In January 1952, Godard began writing for Cahiers du Cinema, the massively influential film magazine. However, Godard's first tenure at Cahiers proved to be brief: In the autumn of 1952, he left France to return to Switzerland, where he worked on the construction of the Grande-Dixence Dam. With his earnings, Godard was able to finance his first film, the short subject Operation Beton. While in Geneva in 1955, he helmed his sophomore effort, the ten-minute Une Femme Coquette, subsequently appearing in Rivette's Le Coup de Berger. Upon returning to France in the summer of 1956, Godard resumed his work at Cahiers after a four-year break from writing. There he rose to the top ranks of French film criticism while honing his increasingly fresh and freewheeling directorial style over the course of the short comedies Tous les Garcons s'appellent Patrick (1957), Charlotte et son Jules, and Une Histoire d'Eau (both 1958).
In 1959, Godard embarked on his feature debut, A Bout de Souffle (Breathless). Released at roughly the same time as Truffaut's Les Quatre Cents Coups and Alain Resnais' Hiroshima Mon Amour, the picture helped establish the emergence of what was dubbed the French New Wave, a revolutionary movement in film heralded primarily by Cahiers alumni. A Bout de Souffle quickly earned global acclaim as the definitive document of its era. Seemingly overnight, Godard was revered as the most important cinematic talent of his generation.
In 1960, he resurfaced with his second feature, an oddball political thriller titled Le Petit Soldat. The first of many films to star his then-wife Anna Karina, it became the subject of controversy over its characters' connection to the Algerian crisis and was banned in France for three years. Shooting for the first time in color and in CinemaScope, he next filmed 1961's comic tale Une Femme Est une Femme, followed a year later by the episodic essay on prostitution Vivre Se Vie.
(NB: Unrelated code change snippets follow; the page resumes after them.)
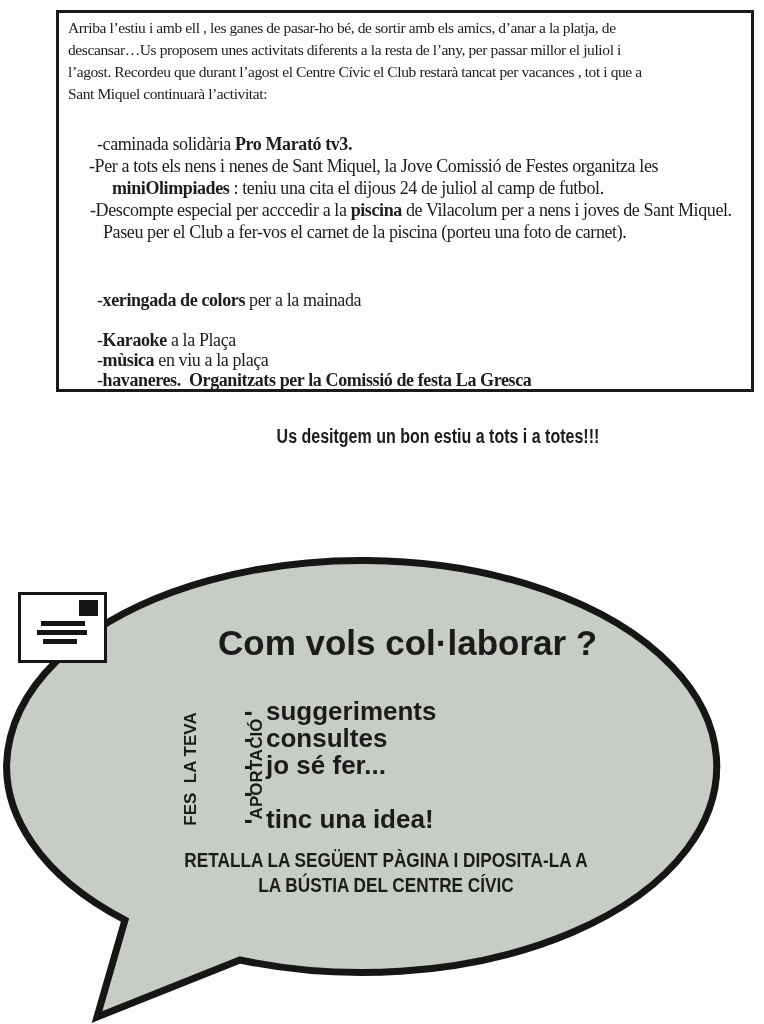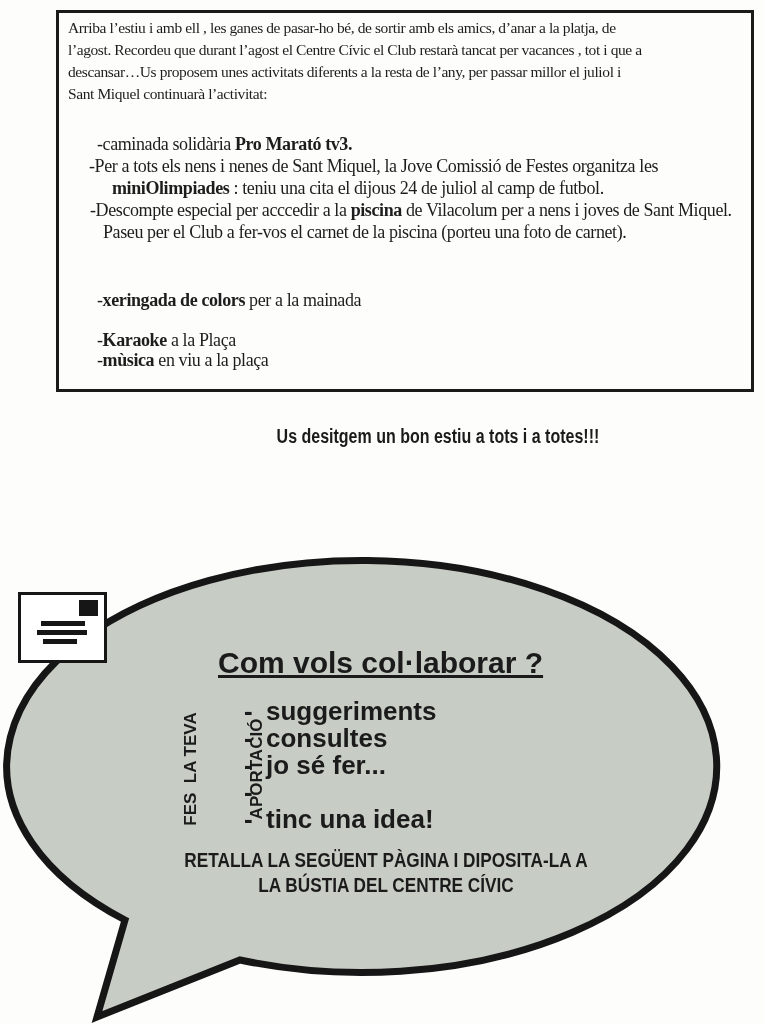"l’agost. Recordeu que durant l’agost" div.pline { order: before "descansar…Us proposem unes activitats" -> after "descansar…Us proposem unes activitats" }
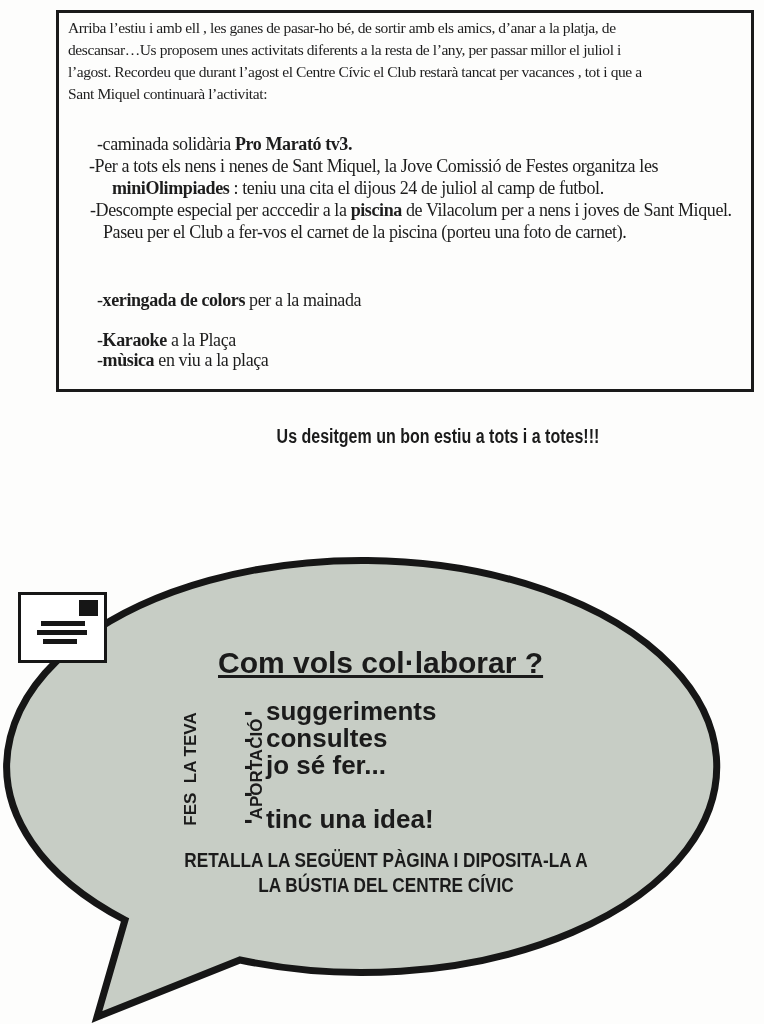"-havaneres. Organitzats per la Comissió" div.serifline { html: none -> <div><span>-</span><b>havaneres. Organitzats per la Comissió de festa La Gresca</b><span></span></div> }
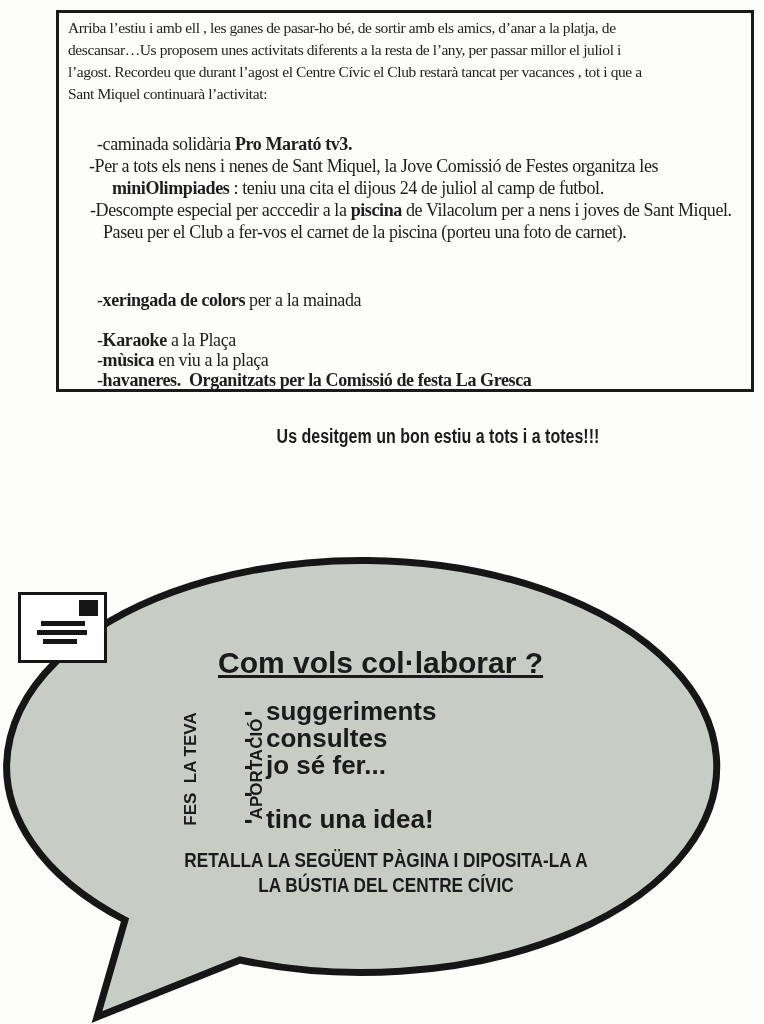"Com vols col·laborar ?" .bubble-heading { font-size: 30px -> 35px; text-decoration: underline -> none; top: 648px -> 628px }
Again, both starred Karina, prompting criticism that Godard was using her as a non-actress, a mere screen presence utilized and manipulated in ways that she herself did not fully comprehend.
The first of Godard's films to receive a critical thrashing was 1963's war drama Les Carabiniers, but Le Mepris, a study of the nature of cinema itself, starring Brigitte Bardot, returned him to reviewers' good graces. An astonishingly prolific and brilliant period followed, led off by 1964's Bande a Part and Une Femme Mariee. Pierrot le Fou and Alphaville, une Etrange Aventure de Lemmy Caution, a singular science fiction effort, appeared in 1965, and a year later no less than three new features -- Masculin Feminin, Made in USA, and Deux ou Trois Choses Que Je Sais d'Elle -- bowed. Godard repeated the trifecta in 1967 with La Chinoise, ou Plutot a la Chinoise, Loin du Viet-Nam, and finally the apocalyptic Weekend, his most formally radical film since A Bout de Souffle.
Beginning in 1968, Godard's so-called "radical" period emerged and took form during an era when the political leanings below the surface of many of his earlier works began to position themselves as the director's dominant focus. The global tumult that defined 1968 further informed his consciousness as he mounted Le Gai Savior, a series of political dialogues. Next was Un Film Comme les Autres, a collection of images juxtaposed with the various conversations between workers and students. One Plus One -- a documentary portrait of the Rolling Stones also known as Sympathy for the Devil -- followed.
In the summer of 1968, Godard also co-founded Dziga Vertov Group, a collective designed to make "political films politically" and in the process revolutionize the motion picture language. The films created by the group were produced and written based upon concepts of class struggle and dialectical materialism. Once a die-hard auteurist, here Godard began working closely with other Dziga Vertov members, shooting in 16 mm on extremely low budgets and forgoing the usual channels of distribution and exhibition. As a result, the collective's work -- 1969's British Sounds (See You at Mao), Vent d'Est, and Amore e Rabbia, and 1970's Vladimir et Rosa and the uncompleted Jusqu'a la Victoire -- went unseen by virtually anyone outside of student and activist circles.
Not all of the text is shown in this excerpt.